• [ACTIVITY]: Write out all the entries below without any change.

(Difference listings)
┏━━

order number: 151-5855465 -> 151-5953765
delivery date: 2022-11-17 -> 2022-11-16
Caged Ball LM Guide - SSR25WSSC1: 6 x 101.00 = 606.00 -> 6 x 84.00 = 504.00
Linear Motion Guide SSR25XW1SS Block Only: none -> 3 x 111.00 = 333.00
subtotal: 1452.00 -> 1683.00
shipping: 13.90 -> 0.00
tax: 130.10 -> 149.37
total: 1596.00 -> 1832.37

┗━━

• [YOUR SOLUTION]:
order number: 151-5855465 -> 151-5953765
delivery date: 2022-11-17 -> 2022-11-16
Caged Ball LM Guide - SSR25WSSC1: 6 x 101.00 = 606.00 -> 6 x 84.00 = 504.00
Linear Motion Guide SSR25XW1SS Block Only: none -> 3 x 111.00 = 333.00
subtotal: 1452.00 -> 1683.00
shipping: 13.90 -> 0.00
tax: 130.10 -> 149.37
total: 1596.00 -> 1832.37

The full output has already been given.